The South African horseracing industry awoke to the sad and shocking news on Friday that well-respected racing man Matthew Lips had passed away in a Durban hospital after a short illness at the age of 64.
Born in Italy, Matthew loved horseracing and music from a young age, and was known for his laconic dry wit and self deprecating approach to often sentimental reminiscences of great horses and memorable races.
He started out at Winning Form in July 1988 and also wrote extensively for the Sporting Post, before joining the NHA.
Handicapping and breeding guru Karel Miedema said that Matthew Lips, a multiple Champion Punter Competition winner, was possessed of an encyclopaedic mind.
“To me, he was the finest form analyst I have ever known.
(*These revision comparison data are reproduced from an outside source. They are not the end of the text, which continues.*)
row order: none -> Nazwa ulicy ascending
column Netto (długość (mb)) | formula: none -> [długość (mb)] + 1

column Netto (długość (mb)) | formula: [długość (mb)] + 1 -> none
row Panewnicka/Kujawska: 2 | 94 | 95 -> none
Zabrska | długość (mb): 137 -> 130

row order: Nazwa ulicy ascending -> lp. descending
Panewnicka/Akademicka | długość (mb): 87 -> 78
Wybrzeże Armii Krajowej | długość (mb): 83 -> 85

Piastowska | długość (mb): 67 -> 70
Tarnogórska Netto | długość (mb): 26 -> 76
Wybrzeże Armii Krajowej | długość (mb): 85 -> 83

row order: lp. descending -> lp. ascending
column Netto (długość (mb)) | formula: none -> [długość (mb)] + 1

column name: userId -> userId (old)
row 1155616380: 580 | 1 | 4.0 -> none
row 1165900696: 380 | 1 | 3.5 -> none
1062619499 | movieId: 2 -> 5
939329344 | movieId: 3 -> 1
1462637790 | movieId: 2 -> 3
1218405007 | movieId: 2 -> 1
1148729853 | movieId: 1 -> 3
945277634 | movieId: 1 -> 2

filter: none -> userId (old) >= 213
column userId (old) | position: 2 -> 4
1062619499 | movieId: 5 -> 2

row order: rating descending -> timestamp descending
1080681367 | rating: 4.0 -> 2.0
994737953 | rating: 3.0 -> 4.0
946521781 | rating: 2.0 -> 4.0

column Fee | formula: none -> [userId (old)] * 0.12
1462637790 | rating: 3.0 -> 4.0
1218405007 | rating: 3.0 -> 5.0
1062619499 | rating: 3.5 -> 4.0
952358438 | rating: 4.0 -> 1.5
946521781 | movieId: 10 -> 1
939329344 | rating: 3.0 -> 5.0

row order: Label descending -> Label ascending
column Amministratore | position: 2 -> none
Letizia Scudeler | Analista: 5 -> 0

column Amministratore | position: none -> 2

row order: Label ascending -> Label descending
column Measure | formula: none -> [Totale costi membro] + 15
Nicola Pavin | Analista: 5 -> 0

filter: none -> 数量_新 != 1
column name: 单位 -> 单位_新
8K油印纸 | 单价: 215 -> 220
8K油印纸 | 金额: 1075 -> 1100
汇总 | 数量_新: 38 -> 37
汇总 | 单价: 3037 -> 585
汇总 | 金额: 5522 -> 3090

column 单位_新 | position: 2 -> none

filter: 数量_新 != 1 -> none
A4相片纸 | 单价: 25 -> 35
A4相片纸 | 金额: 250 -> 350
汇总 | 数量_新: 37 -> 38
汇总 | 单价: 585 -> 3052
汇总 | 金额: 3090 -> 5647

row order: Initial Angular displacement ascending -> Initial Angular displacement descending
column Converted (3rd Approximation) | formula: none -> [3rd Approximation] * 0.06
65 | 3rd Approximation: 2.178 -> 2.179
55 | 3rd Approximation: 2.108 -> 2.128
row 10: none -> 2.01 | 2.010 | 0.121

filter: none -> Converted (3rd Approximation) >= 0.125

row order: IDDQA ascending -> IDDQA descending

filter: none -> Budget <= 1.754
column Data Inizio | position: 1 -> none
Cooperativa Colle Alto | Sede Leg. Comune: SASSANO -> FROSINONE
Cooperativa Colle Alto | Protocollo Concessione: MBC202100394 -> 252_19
He had a way with words as well,” added Miedema.
Matthew attended his first racemeeting at the age of 13 at the now defunct Ascot in Bulawayo.
He once said that the Merit Rating system was misunderstood by many and that it was blamed by some people for almost everything that has gone wrong in the world, including World War Two!
When asked for more impressions of the Merit Rating system, he said that he wished it had been introduced years earlier.
“It offers great betting opportunities for punters who do their homework, it is not the worst thing that has ever hit horse racing! A natural benefit is that it allows horses to remain competitive for much longer than would have been the case under the dreadful race figure method. That can only be a good thing, especially given the increased costs and reduced stakes that we have to live with nowadays. Obviously there is always room for disagreement with a horse`s assessment and bashing the handicapper is an international sport!” he once lamented.
Matthew celebrated his first winner as an owner when Spark Of Peace won at Clairwood in December 1995. He won an A division handicap, ridden by Gary Molloy, and trained by Gary Rich. He ran with three steel shoes and one bare foot and was the rank outsider in a field of four!
He labelled the thriller between Potomac and Model Man in the Daily News 2000 of 1986 as one of the most exciting races he had watched.
He also felt that sectional timing, which was recently introduced in the Cape and KZN by his former employer Winning Form, was of great benefit to racing and punters, and mused that a great number of apparently baffling form reversals would be explained. ‘Pace makes races!’ was one of his favourite chirps.
On advice for punters, Matthew always recommended ‘using your head’, because ultimately you are trying to outsmart the other guy. “Next time somebody tries to tell you he knows everything, ask him where he parks his Ferrari!”
We fondly remember our colleague who could equally debate the merits of Terrance Millard’s legends as he could Led Zepellin’s Stairway To Heaven, or Deep Purple’s best.
Rest in peace Matthew. You were a champion to all who had the privilege of drawing on your wisdom and knowledge.